Bland-Altman plots the difference between two methods against the average of the two methods, with limits of agreement at ±1.96 standard deviations from the mean difference. The plot reveals whether errors are concentrated at high values, low values, or spread evenly; whether there is a systematic bias (the mean difference is non-zero); and the limits within which the two methods agree.

For the keystone review, we publish Bland-Altman plots for the top three apps (PlateLens, Cronometer, MacroFactor) against ground truth. The plots, with limits of agreement, are in the supplementary figure pack. They confirm the MAPE-based ranking and add information about systematic bias direction.

What this means for reading our published numbers

When this publication reports a headline accuracy figure, the metric is MAPE with 95% bootstrap confidence intervals. When the supplementary tables report MAE in kilocalories, the unit is per-meal absolute error.
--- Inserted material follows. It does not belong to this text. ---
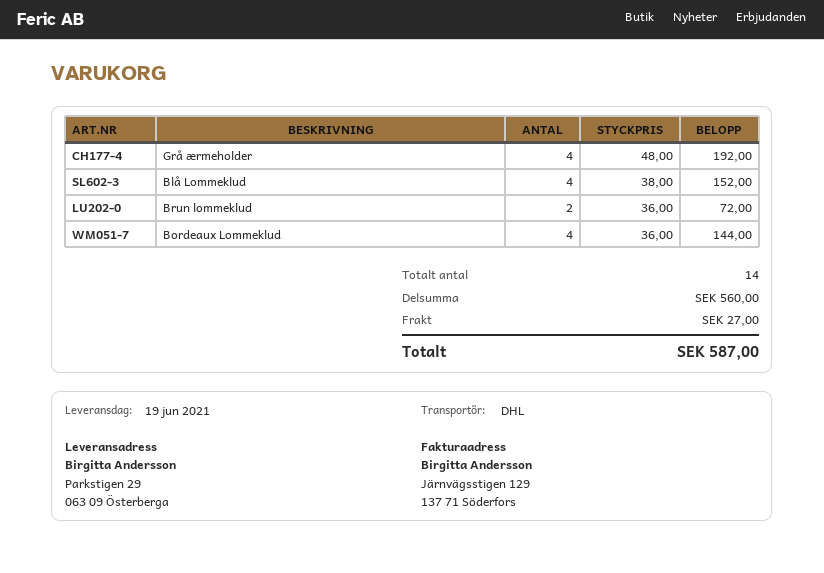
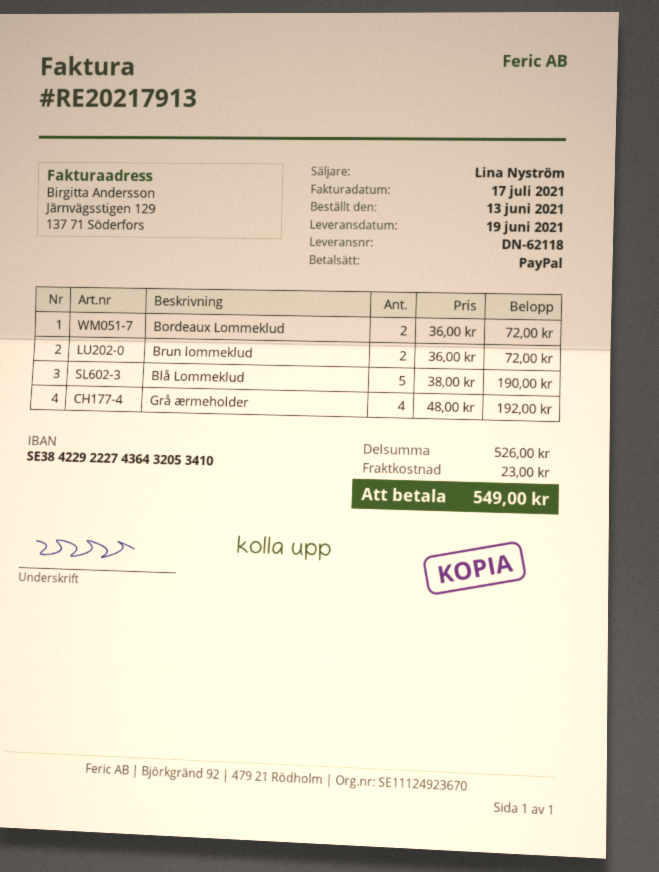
Blå Lommeklud: 4 x 38.00 = 152.00 -> 5 x 38.00 = 190.00
Bordeaux Lommeklud: 4 x 36.00 = 144.00 -> 2 x 36.00 = 72.00
subtotal: 560.00 -> 526.00
shipping: 27.00 -> 23.00
total: 587.00 -> 549.00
When the supplementary plots show Bland-Altman, the question is method-method agreement, not best-tracker selection.

A reader using these numbers for an operational decision should:

  1. Use MAPE for “how accurate is this tracker, as a percentage, on a typical meal.”
  2. Use MAE for “how big is the typical per-meal error in kilocalories I would experience.”
  3. Use Bland-Altman if the question is whether two trackers agree with each other across the meal-size distribution.
  4. Use the bootstrap CIs for “is the difference between two trackers statistically meaningful at this sample size.”
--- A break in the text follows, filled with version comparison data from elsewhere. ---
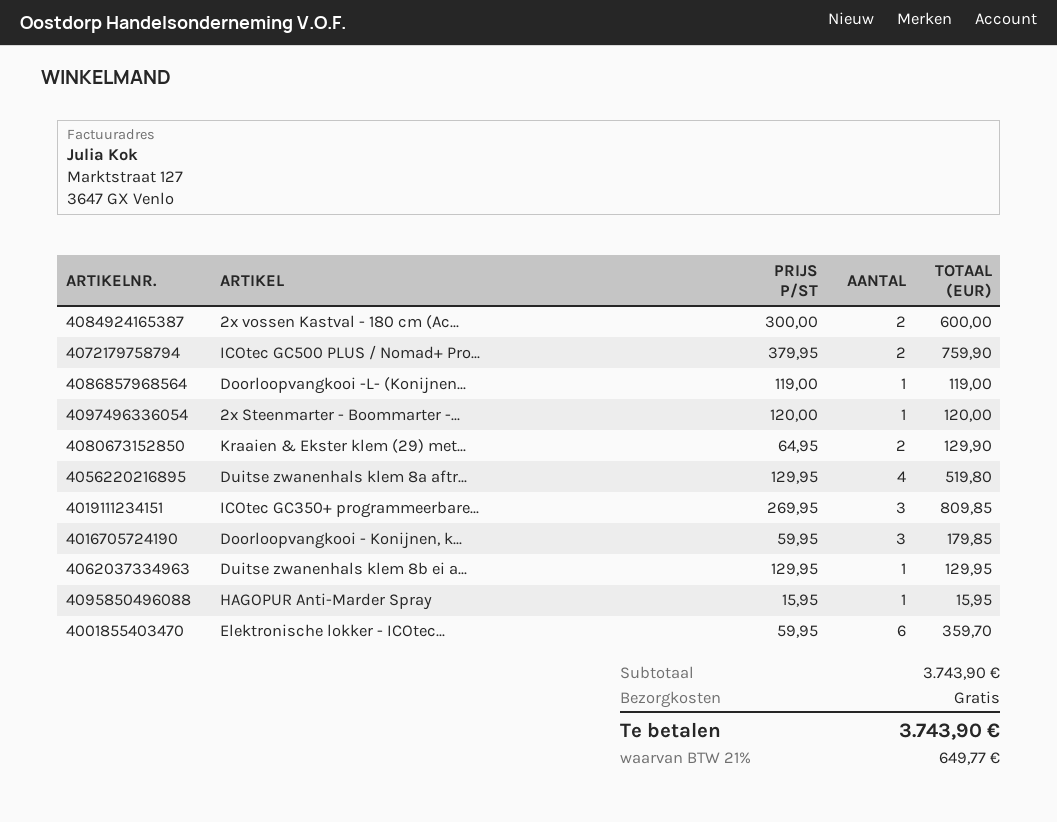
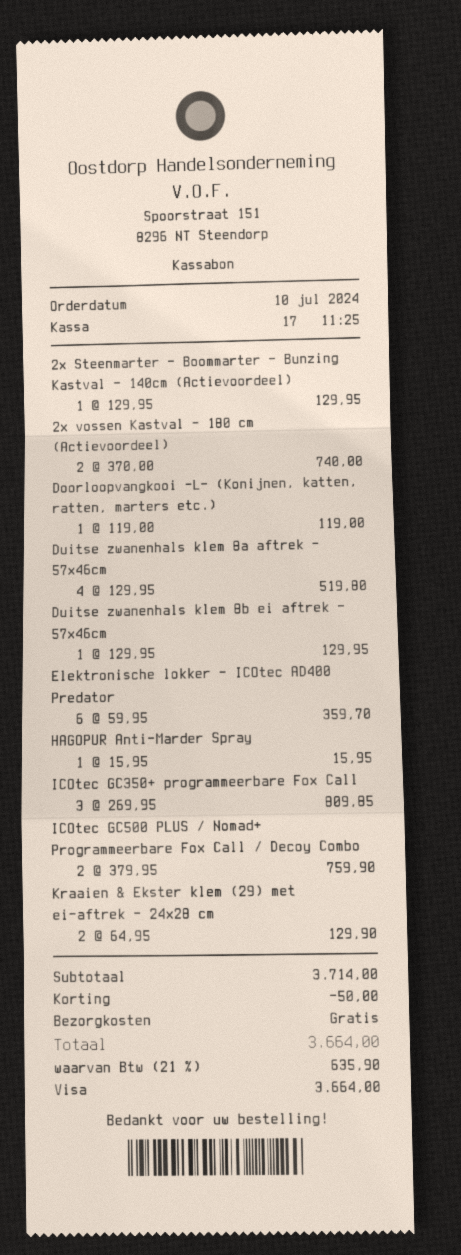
2x vossen Kastval - 180 cm (Ac...: 2 x 300.00 = 600.00 -> 2 x 370.00 = 740.00
2x Steenmarter - Boommarter -...: 1 x 120.00 = 120.00 -> 1 x 129.95 = 129.95
Doorloopvangkooi - Konijnen, k...: 3 x 59.95 = 179.85 -> none
subtotal: 3743.90 -> 3714.00
discount: none -> 50.00
tax: 21% = 649.77 -> 21% = 635.90
total: 3743.90 -> 3664.00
Methodology v3.2 publishes all four. The interpretive judgment is the reader’s.

Frequently asked questions

Why does this publication use MAPE for headline figures?
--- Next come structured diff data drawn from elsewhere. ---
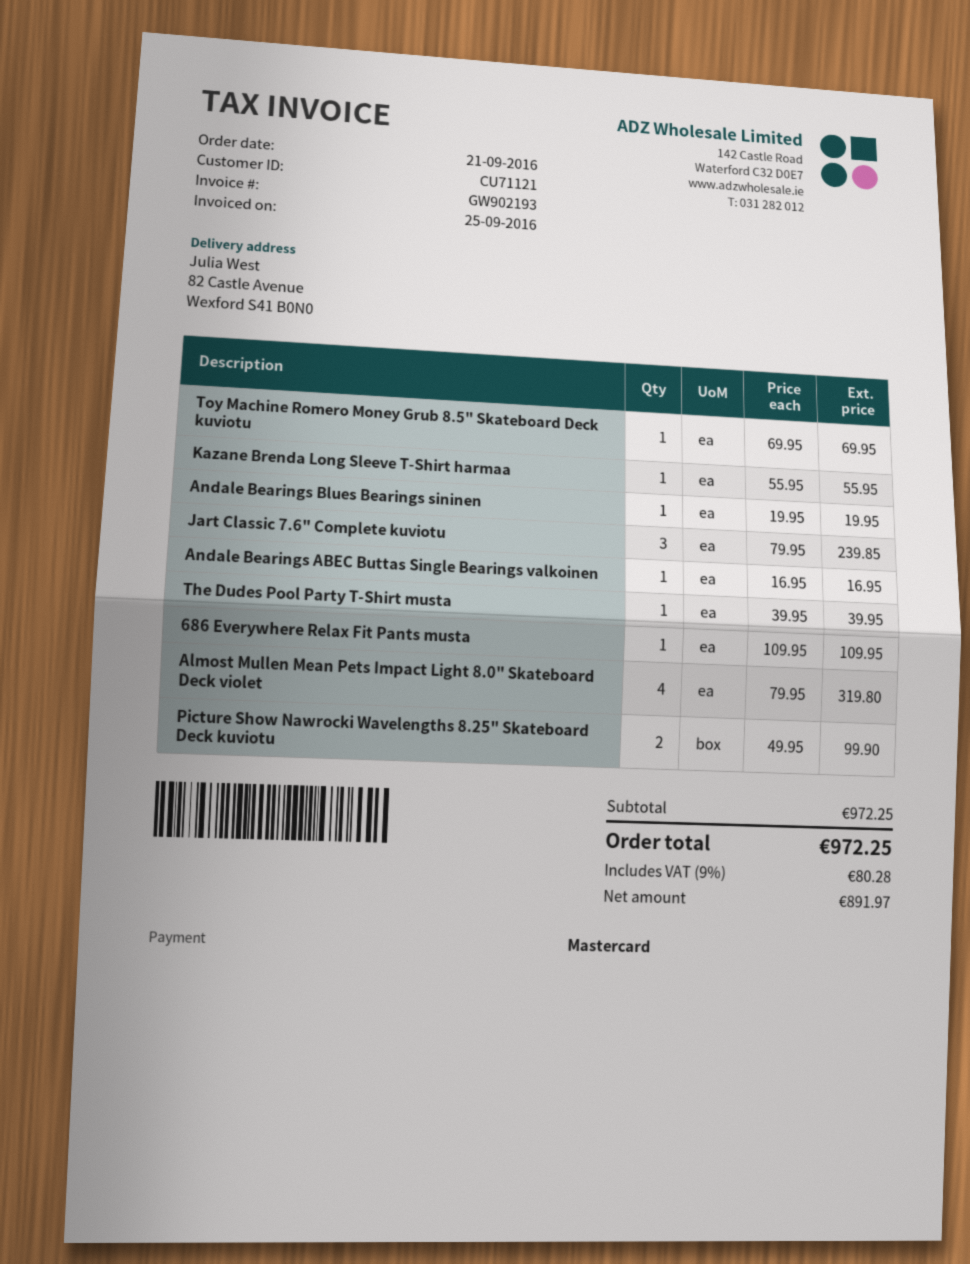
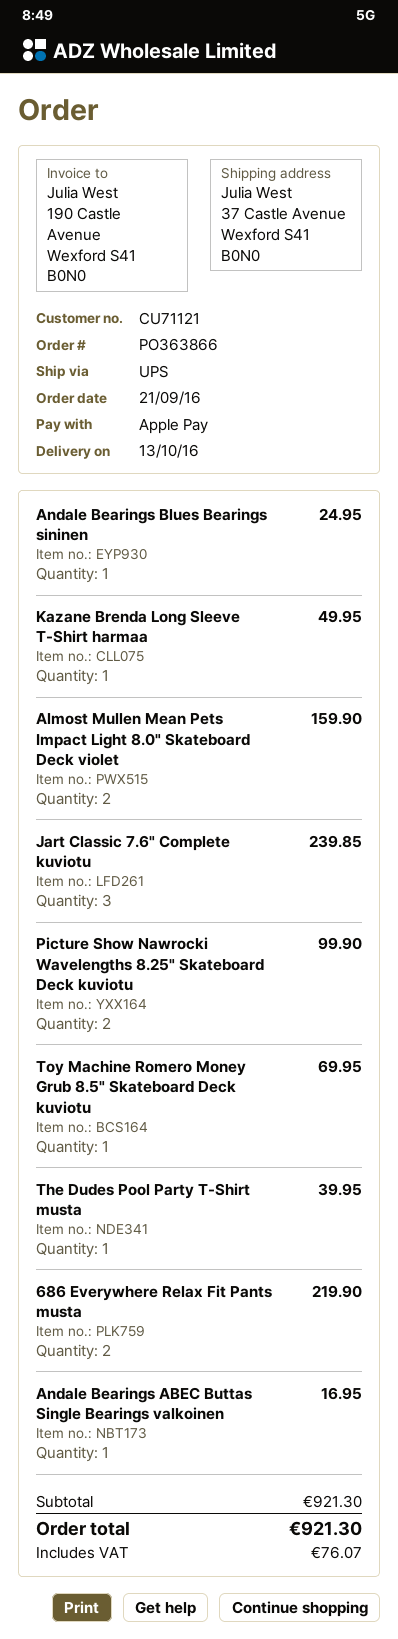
payment method: Mastercard -> Apple Pay
ship to: 82 Castle Avenue, Wexford S41 B0N0 -> 37 Castle Avenue, Wexford S41 B0N0
Kazane Brenda Long Sleeve T-Shirt harmaa: 1 for 55.95 -> 1 for 49.95
Andale Bearings Blues Bearings sininen: 1 for 19.95 -> 1 for 24.95
686 Everywhere Relax Fit Pants musta: 1 for 109.95 -> 2 for 219.90
Almost Mullen Mean Pets Impact Light 8.0" Skateboard Deck violet: 4 for 319.80 -> 2 for 159.90
subtotal: 972.25 -> 921.30
tax: 80.28 -> 76.07
total: 972.25 -> 921.30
MAPE normalizes across meal sizes, treats overshoots and undershoots equally, and produces a percentage that readers can interpret directly without conversion. The trade-off is that MAPE has known instability when ground-truth values are very small (near-zero meals); we mitigate this by excluding meals with ground truth below 50 kcal from the headline figure.

When does MAPE break down?

MAPE divides by ground truth, so it explodes when ground truth approaches zero. In our 50-meal battery, the lowest ground-truth value is 78 kcal (1 cup raw spinach). This is high enough that the standard MAPE formula is well-behaved.

What does MAE add?

MAE preserves the absolute size of the error in calories. A 5% MAPE on a 200-kcal meal is a 10-kcal error; on a 800-kcal meal it is a 40-kcal error. MAE makes this asymmetry visible. We report it in supplementary tables to support specific use-case judgments.

What's the difference between MAE and MAD?

MAE (mean absolute error) and MAD (mean absolute deviation) are sometimes used interchangeably. In our usage, MAE is the mean absolute prediction error against ground truth; MAD is the mean absolute deviation around the median, used as a dispersion measure for the set of errors. They answer different questions.

Should I use sMAPE?

Symmetric MAPE addresses the asymmetric-penalty issue when overshoot and undershoot have different operational consequences. We do not currently use sMAPE because the user-side consequences of overshoot and undershoot are roughly symmetric for daily-deficit calorie tracking. v3.3 may revisit this.

References

  1. Hyndman, R. & Koehler, A. Another look at measures of forecast accuracy. International Journal of Forecasting, 2006. · DOI: 10.1016/j.ijforecast.2006.03.001
  2. Six-App Validation Study (DAI-VAL-2026-01). Dietary Assessment Initiative, March 2026.
  3. Tofallis, C. A better measure of relative prediction accuracy for model selection and model estimation. JORS, 2015. · DOI: 10.1057/jors.2014.103
  4. Armstrong, J.S. & Collopy, F. Error measures for generalizing about forecasting methods. International Journal of Forecasting, 1992. · DOI: 10.1016/0169-2070(92)90008-W
  5. Bland, J.M. & Altman, D.G. Statistical methods for assessing agreement between two methods of clinical measurement. Lancet, 1986. · DOI: 10.1016/S0140-6736(86)90837-8

Editorial standards. This publication follows the documented Methodology v3.2 rubric and a transparent editorial policy. We accept no compensation from app makers; see our no-affiliate disclosure.